IFOA: You’re a world traveller. Where do you hope to go next?

Davidson: This has been a great year for me, because I was able to visit Israel and Argentina, two countries I’ve always wanted to see. I’m dying to visit Cambodia, but I don’t have anything planned yet. I’d also love to return to Peru. I was there for three weeks in late 2007, and it remains the destination I love best. My second novel, The Next One to Fall, is set there, and poring over my photos and notes while writing the book only made me long to go back.

IFOA: Why is crime fiction your genre of choice?

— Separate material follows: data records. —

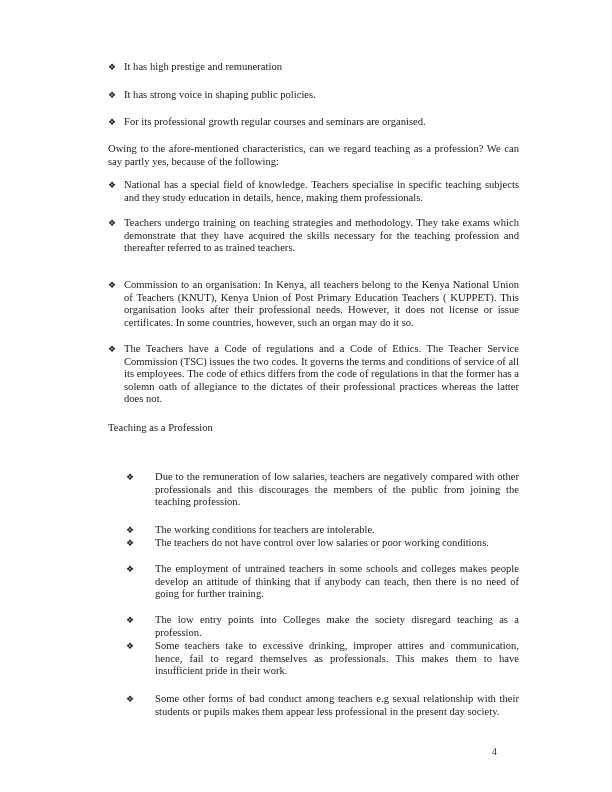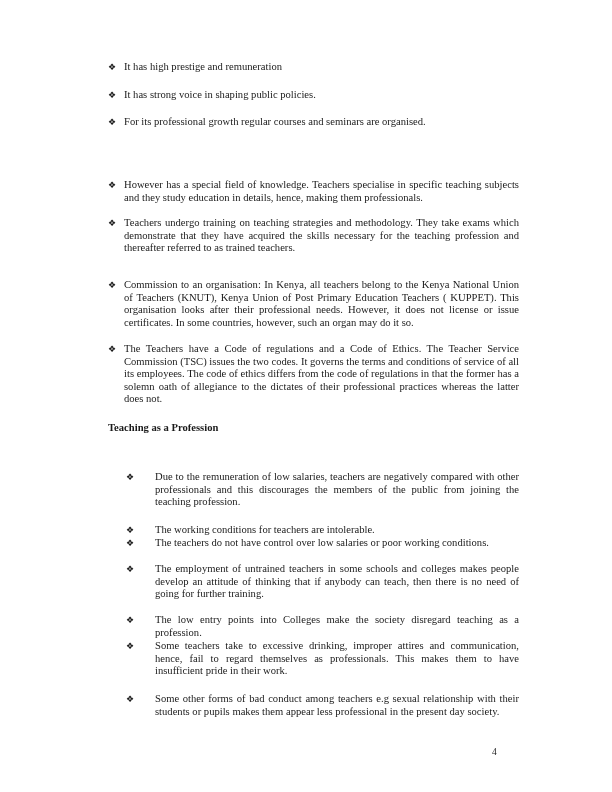--- a/index.html
+++ b/index.html
@@ -43,6 +43,7 @@
     <div class="itext">For its professional growth regular courses and seminars are organised.</div>
   </div>
 
+  <div class="para" style="top:143px;">Owing to the afore-mentioned characteristics, can we regard teaching as a profession?  We can say partly yes, because of the following:</div>
 
   <div class="item sec1" style="top:179px;">
     <span class="bullet">❖</span>

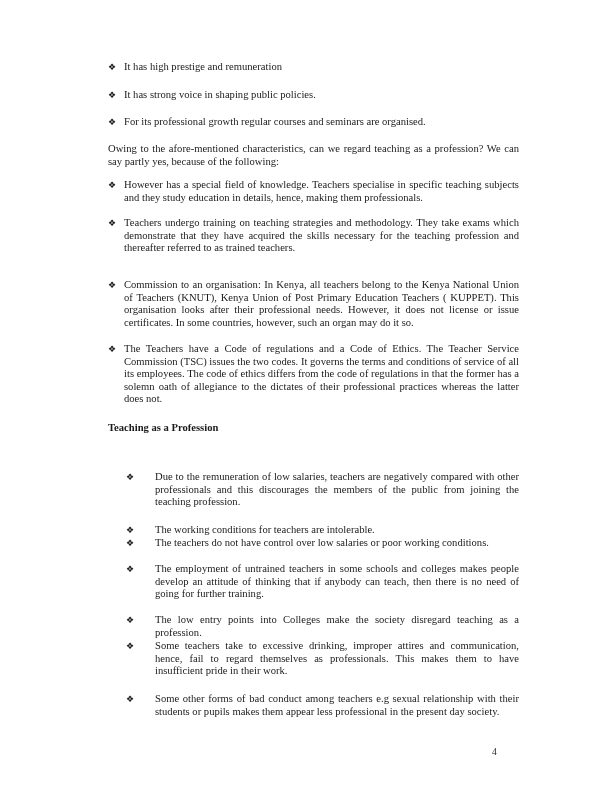--- a/index.html
+++ b/index.html
@@ -48,7 +48,7 @@
   <div class="item sec1" style="top:179px;">
     <span class="bullet">❖</span>
     <div class="itext">
-      <span>However has a </span><span class="b">special field of knowledge</span><span>. Teachers specialise in specific teaching subjects and they study education in details, hence, making them professionals.</span>
+      <span>National has a </span><span class="b">special field of knowledge</span><span>. Teachers specialise in specific teaching subjects and they study education in details, hence, making them professionals.</span>
     </div>
   </div>
   <div class="item sec1" style="top:217px;">

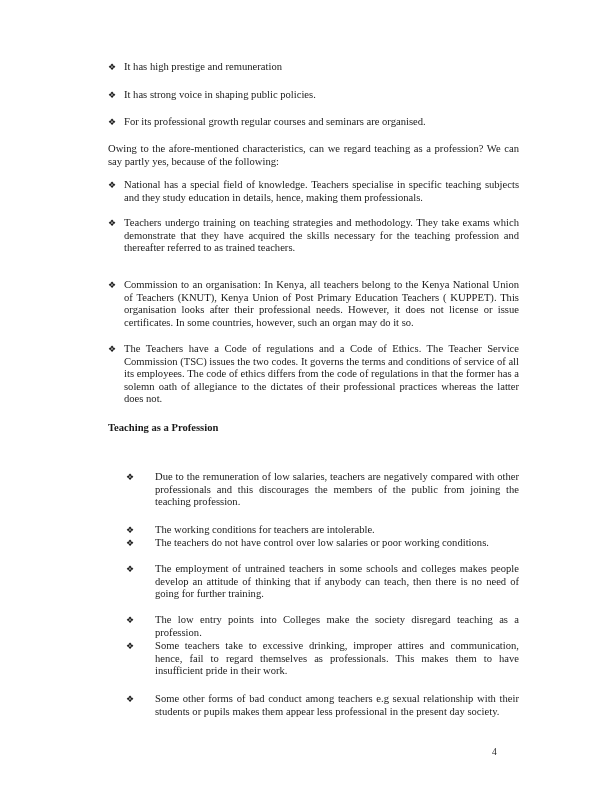--- a/index.html
+++ b/index.html
@@ -22,7 +22,7 @@
     .sec2 { left: 126px; width: 393px; }
     .sec2 .itext { margin-left: 29px; }
     .para { position: absolute; left: 108px; width: 411px; text-align: justify; }
-    .heading { position: absolute; left: 108px; font-weight: bold; }
+    .heading { position: absolute; left: 108px; font-weight: normal; }
     .pageno { position: absolute; left: 492px; top: 746px; font-size: 9.5px; }
   </style>
 </head>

Davidson: I’m fascinated by human psychology, and I love exploring what motivates people to make the choices they do — especially when they know they’re doing wrong. Crime fiction lets me put characters in extreme situations, so the emotional volume of the story is turned up high. That lets me get into the heart of a character quickly. Even though I love plot twists and cliffhangers and puzzles, the most important thing to me is always character.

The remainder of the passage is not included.